[HOW TO COMPLETE THIS TASK] Quote each line of the material verbatim, without the pictures.
##########
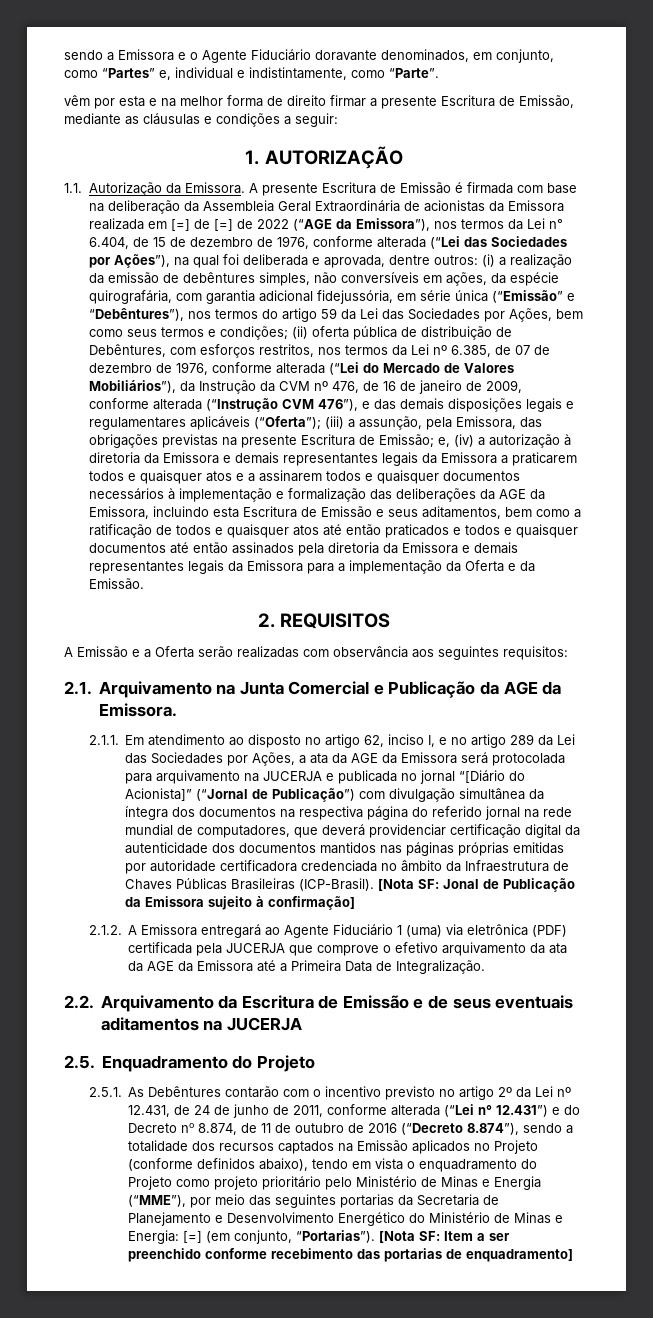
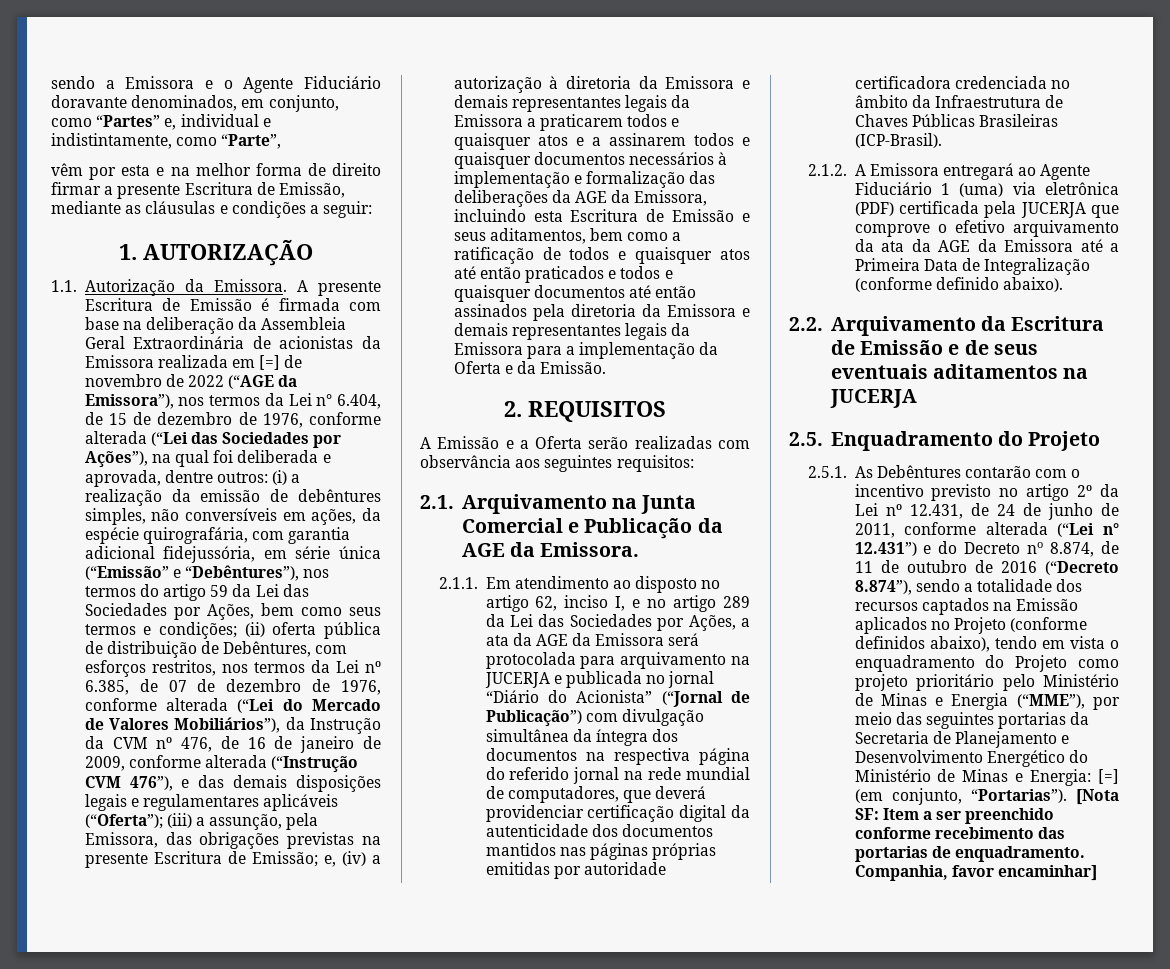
- sendo a Emissora e o Agente Fiduciário doravante denominados, em conjunto, como “Partes” e, individual e indistintamente, como “Parte”.
+ sendo a Emissora e o Agente Fiduciário doravante denominados, em conjunto, como “Partes” e, individual e indistintamente, como “Parte”,
- A presente Escritura de Emissão é firmada com base na deliberação da Assembleia Geral Extraordinária de acionistas da Emissora realizada em [=] de [=] de 2022 (“AGE da Emissora”), nos termos da Lei n° 6.404, de 15 de dezembro de 1976, conforme alterada (“Lei das Sociedades por Ações”), na qual foi deliberada e aprovada, dentre outros:
+ A presente Escritura de Emissão é firmada com base na deliberação da Assembleia Geral Extraordinária de acionistas da Emissora realizada em [=] de novembro de 2022 (“AGE da Emissora”), nos termos da Lei n° 6.404, de 15 de dezembro de 1976, conforme alterada (“Lei das Sociedades por Ações”), na qual foi deliberada e aprovada, dentre outros:
- 2.1.1. Em atendimento ao disposto no artigo 62, inciso I, e no artigo 289 da Lei das Sociedades por Ações, a ata da AGE da Emissora será protocolada para arquivamento na JUCERJA e publicada no jornal “[Diário do Acionista]” (“Jornal de Publicação”) com divulgação simultânea da íntegra dos documentos na respectiva página do referido jornal na rede mundial de computadores, que deverá providenciar certificação digital da autenticidade dos documentos mantidos nas páginas próprias emitidas por autoridade certificadora credenciada no âmbito da Infraestrutura de Chaves Públicas Brasileiras (ICP-Brasil). [Nota SF: Jonal de Publicação da Emissora sujeito à confirmação]
+ 2.1.1. Em atendimento ao disposto no artigo 62, inciso I, e no artigo 289 da Lei das Sociedades por Ações, a ata da AGE da Emissora será protocolada para arquivamento na JUCERJA e publicada no jornal “Diário do Acionista” (“Jornal de Publicação”) com divulgação simultânea da íntegra dos documentos na respectiva página do referido jornal na rede mundial de computadores, que deverá providenciar certificação digital da autenticidade dos documentos mantidos nas páginas próprias emitidas por autoridade certificadora credenciada no âmbito da Infraestrutura de Chaves Públicas Brasileiras (ICP-Brasil).
- 2.1.2. A Emissora entregará ao Agente Fiduciário 1 (uma) via eletrônica (PDF) certificada pela JUCERJA que comprove o efetivo arquivamento da ata da AGE da Emissora até a Primeira Data de Integralização.
+ 2.1.2. A Emissora entregará ao Agente Fiduciário 1 (uma) via eletrônica (PDF) certificada pela JUCERJA que comprove o efetivo arquivamento da ata da AGE da Emissora até a Primeira Data de Integralização (conforme definido abaixo).
- [Nota SF: Item a ser preenchido conforme recebimento das portarias de enquadramento]
+ [Nota SF: Item a ser preenchido conforme recebimento das portarias de enquadramento. Companhia, favor encaminhar]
##########
[EXERCISE RESPONSE]
- sendo a Emissora e o Agente Fiduciário doravante denominados, em conjunto, como “Partes” e, individual e indistintamente, como “Parte”.
+ sendo a Emissora e o Agente Fiduciário doravante denominados, em conjunto, como “Partes” e, individual e indistintamente, como “Parte”,
- A presente Escritura de Emissão é firmada com base na deliberação da Assembleia Geral Extraordinária de acionistas da Emissora realizada em [=] de [=] de 2022 (“AGE da Emissora”), nos termos da Lei n° 6.404, de 15 de dezembro de 1976, conforme alterada (“Lei das Sociedades por Ações”), na qual foi deliberada e aprovada, dentre outros:
+ A presente Escritura de Emissão é firmada com base na deliberação da Assembleia Geral Extraordinária de acionistas da Emissora realizada em [=] de novembro de 2022 (“AGE da Emissora”), nos termos da Lei n° 6.404, de 15 de dezembro de 1976, conforme alterada (“Lei das Sociedades por Ações”), na qual foi deliberada e aprovada, dentre outros:
- 2.1.1. Em atendimento ao disposto no artigo 62, inciso I, e no artigo 289 da Lei das Sociedades por Ações, a ata da AGE da Emissora será protocolada para arquivamento na JUCERJA e publicada no jornal “[Diário do Acionista]” (“Jornal de Publicação”) com divulgação simultânea da íntegra dos documentos na respectiva página do referido jornal na rede mundial de computadores, que deverá providenciar certificação digital da autenticidade dos documentos mantidos nas páginas próprias emitidas por autoridade certificadora credenciada no âmbito da Infraestrutura de Chaves Públicas Brasileiras (ICP-Brasil). [Nota SF: Jonal de Publicação da Emissora sujeito à confirmação]
+ 2.1.1. Em atendimento ao disposto no artigo 62, inciso I, e no artigo 289 da Lei das Sociedades por Ações, a ata da AGE da Emissora será protocolada para arquivamento na JUCERJA e publicada no jornal “Diário do Acionista” (“Jornal de Publicação”) com divulgação simultânea da íntegra dos documentos na respectiva página do referido jornal na rede mundial de computadores, que deverá providenciar certificação digital da autenticidade dos documentos mantidos nas páginas próprias emitidas por autoridade certificadora credenciada no âmbito da Infraestrutura de Chaves Públicas Brasileiras (ICP-Brasil).
- 2.1.2. A Emissora entregará ao Agente Fiduciário 1 (uma) via eletrônica (PDF) certificada pela JUCERJA que comprove o efetivo arquivamento da ata da AGE da Emissora até a Primeira Data de Integralização.
+ 2.1.2. A Emissora entregará ao Agente Fiduciário 1 (uma) via eletrônica (PDF) certificada pela JUCERJA que comprove o efetivo arquivamento da ata da AGE da Emissora até a Primeira Data de Integralização (conforme definido abaixo).
- [Nota SF: Item a ser preenchido conforme recebimento das portarias de enquadramento]
+ [Nota SF: Item a ser preenchido conforme recebimento das portarias de enquadramento. Companhia, favor encaminhar]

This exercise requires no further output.